Visite de l’école Olympe-de-Gouges à Bondy (26 novembre 2009)
Elle est venue pour trouver des idées. Carla Bruni-Sarkozy, présidente d’une fondation favorisant l’accès au savoir et à la connaissance, s’est rendue le 26 novembre dernier à l’école primaire Olympe-de-Gouges de Bondy. Pôle d’excellence dans un quartier dit sensible et défavorisé (60 % de logements sociaux), cet établissement inauguré en 2007 dans la partie nord de la ville a une spécificité : le partenariat qu’il a signé avec la Maîtrise de Radio France. Pour la troisième année consécutive, quarante-huit élèves du CE1 au CM1 suivent huit heures de cours par semaine répartis de la sorte : quatre heures de chœurs, deux heures de formation musicale, une heure de piano et une heure de chant.
Bondy entretient une longue tradition avec le chant. En 1945, Roger Tribouilloy créait la Chorale des petits écoliers chantants de Bondy, que l’on a retrouvée sur les albums de Jacques Higelin et d’autres artistes de variétés. Là, c’est un registre différent. Créée en 1946 par Henry Barraud et Maurice David, la Maîtrise de Radio France permet à des enfants à partir de 9 ans d’acquérir une formation dans le domaine du classique sous forme de mi-temps pédagogique. Un accord a déjà été établi avec la cité scolaire La Fontaine dans le 16e arrondissement de Paris. À raison de treize heures de cours par semaine, quatre-vingts élèves s’engagent sur une professionnalisation du chant. Certains s’apprêtent à se produire au Théâtre des Champs-Élysées (La Bohème, 15 décembre 2009) ou en tournée avec La Troisième Symphonie de Mahler. « Dès le collège, ils effectuent une trentaine de dates par an, expose Sofi Jeannin, directrice de la Maîtrise de Radio France. Ils sont dans un cadre prestigieux. Là, plus personne ne court dans les couloirs. Ils sont tenus à une rigueur. Pourtant, ce sont les mêmes enfants. »
Cette jolie mezzo-soprano suédoise est le trait d’union entre deux univers sociaux qui n’auraient pas été appelés à se rencontrer autrement. Les élèves de Bondy donnent pour l’instant deux-trois concerts par an. Pour la Fête de la musique, ils se sont produits au Sénat et à Matignon. Ils ont chanté aussi à Pleyel ou à la salle André-Malraux de Bondy. Ils retrouvent leurs confrères de La Fontaine. « Les parents voient un résultat aux études. L’autonomie, le travail sur l’instrument déteignent sur les mathématiques et la géographie », poursuit la jeune femme. « Cela participe au rayonnement du quartier. Cela fait des modèles, des repères forts, autres que l’image du grand frère dealer. Ils redonnent vie. L’enfant qui entre dans une cité avec un violon n’est plus pris pour un traître », situe Gilbert Roger, maire PS de Bondy.
Depuis 2006, cette ville à 9 kilomètres de la porte de Pantin a entrepris de grands travaux de réaménagement. Et la fierté de Gilbert Roger comme de Yannick Saint Aubert, le directeur de l’école Olympe-de-Gouges, est que les habitants de Bondy Nord restent si attachés à leur quartier grâce à leurs nouveaux points d’ancrage. Yannick Saint Aubert : « Il n’y a pas que les enfants, les parents découvrent aussi autre chose en allant Pleyel. » En septembre 2011, un auditorium et une salle de musique devraient voir le jour tandis que l’école accueillera une section collège.

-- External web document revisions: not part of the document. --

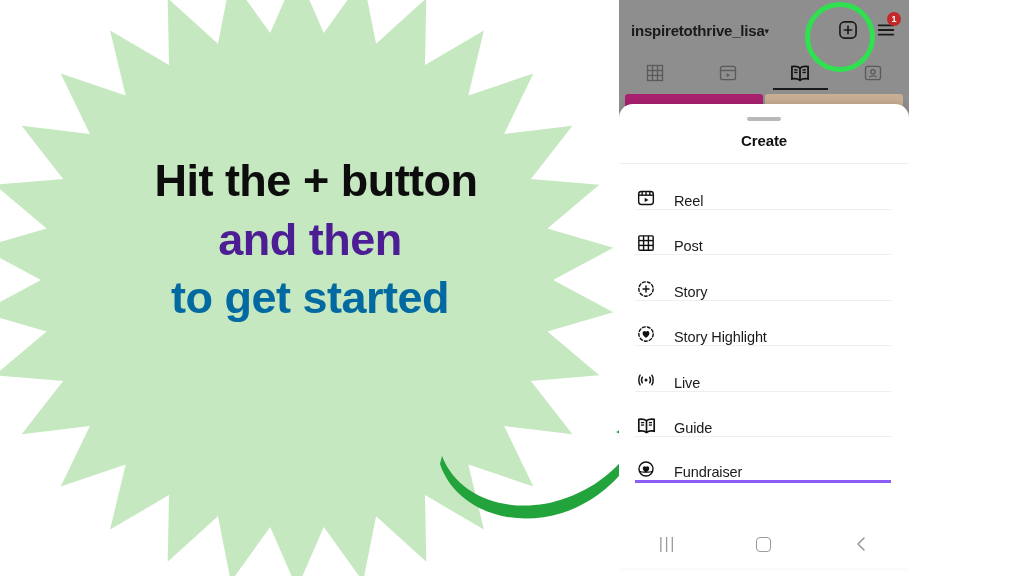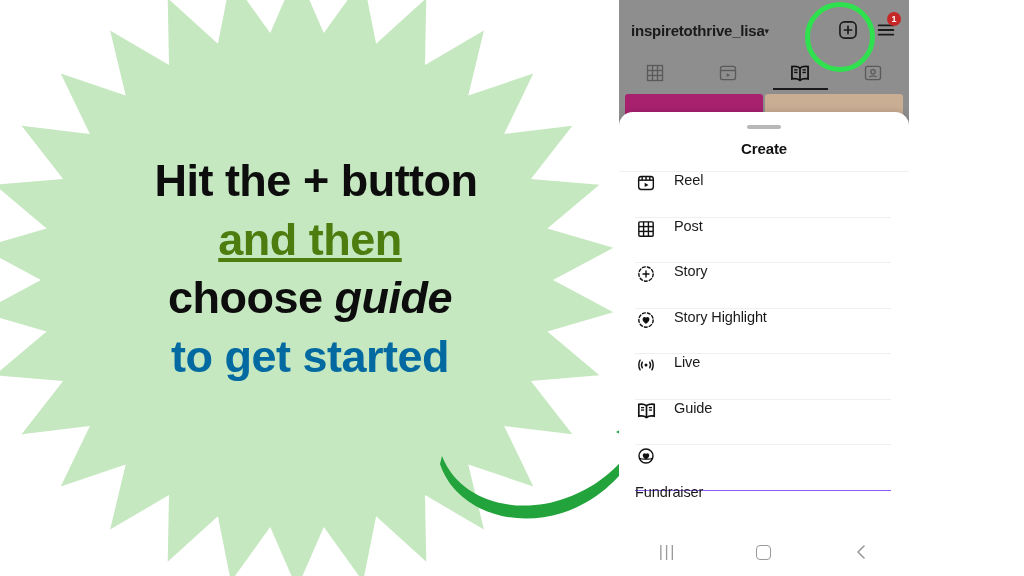"Create" #create-sheet { top: 112px -> 104px }
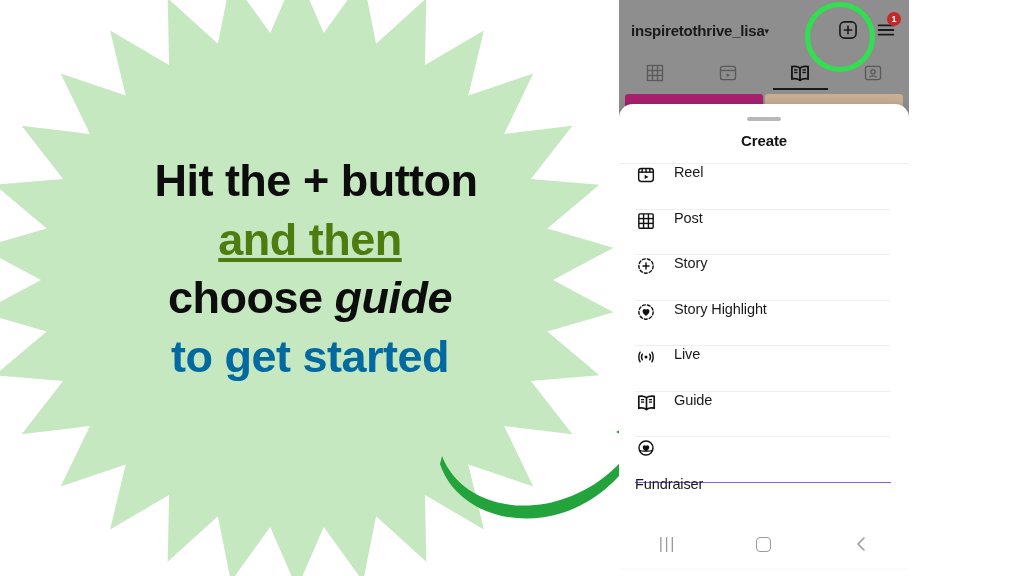"Reel" .create-item { align-items: flex-start -> flex-end }
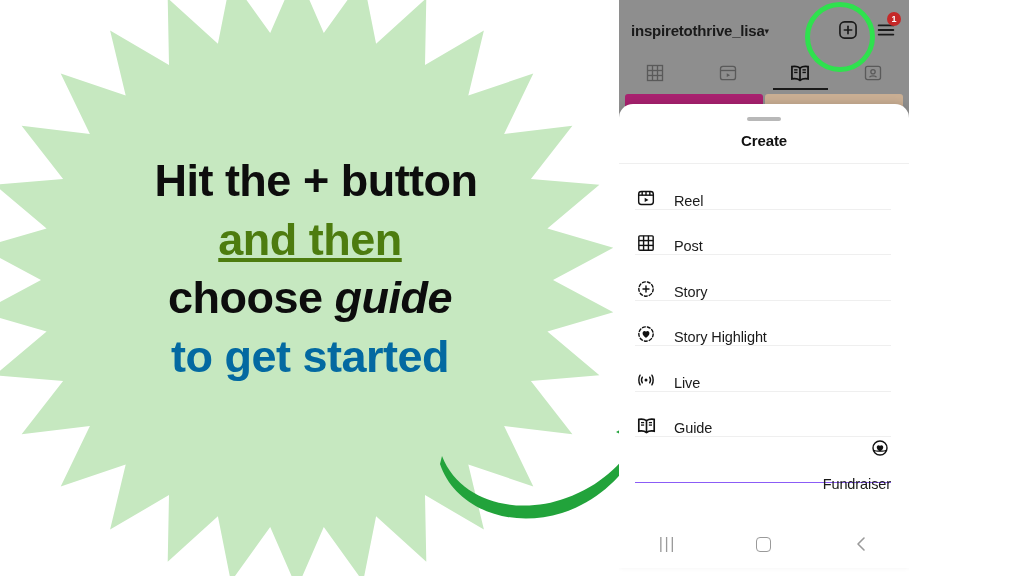"and then" div.promo-line { color: #4d7c0f -> #4c1d95; text-decoration: underline -> none }
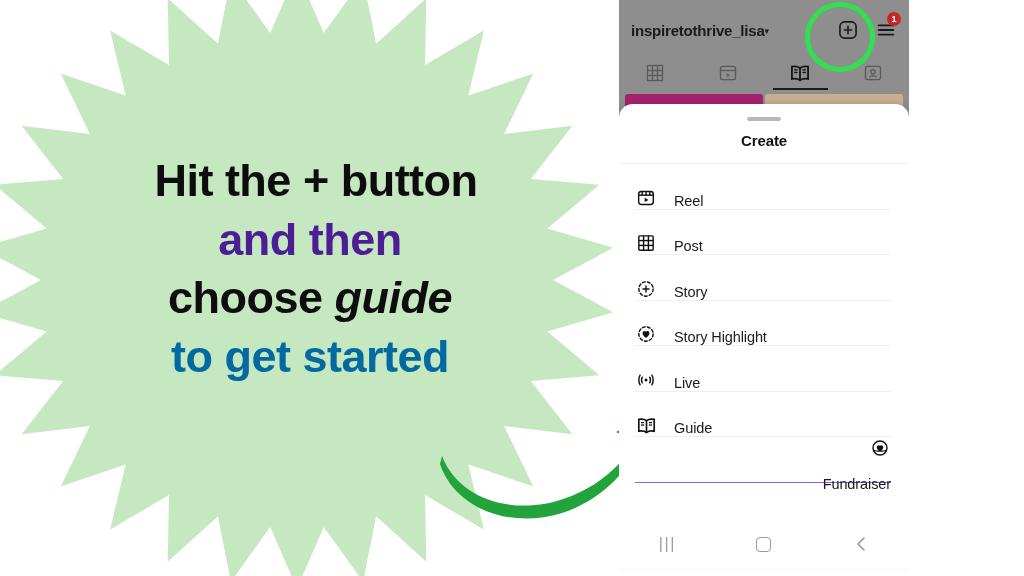"choose guide" div.promo-line { html: <div><span>choose </span><i>guide</i></div> -> none }
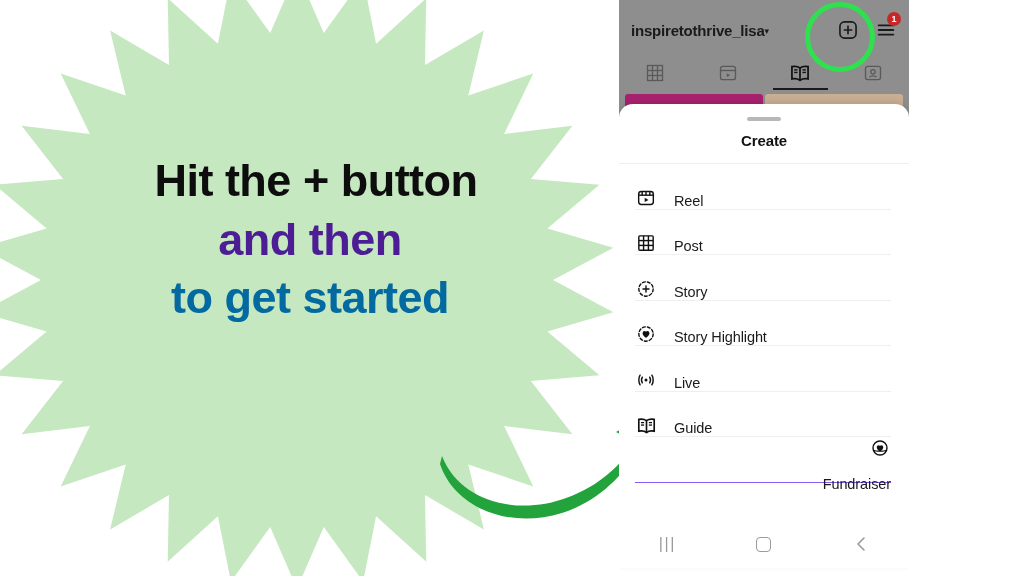"Fundraiser" .create-item:last-child { border-bottom: 1px solid #8b5cf6 -> 3px solid #8b5cf6; flex-direction: column -> none }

Accompagnée de Yazid Sabeg, qui lui avait conseillé de se rendre à l’école Olympe-de-Gouges, Carla Bruni-Sarkozy assiste à un cours de chant donné par Sofi Jeannin. Face à la chef de chœur, dirigeant d’une main souple mais ferme, une trentaine d’enfants travaillent un recueil de chants de Noël basques, catalans et castillans (pour deux voix et piano) — ainsi que le Bestiaire de Poulenc. « En 2008, c’était des chants d’Emmanuel Rosenthal et des petites mélodies françaises du 18e siècle, développe Sofi Jeannin. Il y a aussi du Bartók, du Ravel, du Benjamin Britten, de la musique savante pour chœurs d’enfants. »
Sur le côté, Carla Bruni-Sarkozy suit avec attention le cours. Les enfants sont un peu intimidés, nous apprendra Sofi Jeannin. On le devine lorsqu’ils doivent se positionner l’un face à l’autre pour chanter. « Si vous avez du mal à vous regarder dans les yeux, comment allez-vous faire devant huit cents personnes ? », les bouscule gentiment la chef de chœur. Rendez-vous le 18 décembre, à 20 heures, au studio 104 de la Maison de la Radio (salle Olivier Messiaen), pour entendre ces œuvres.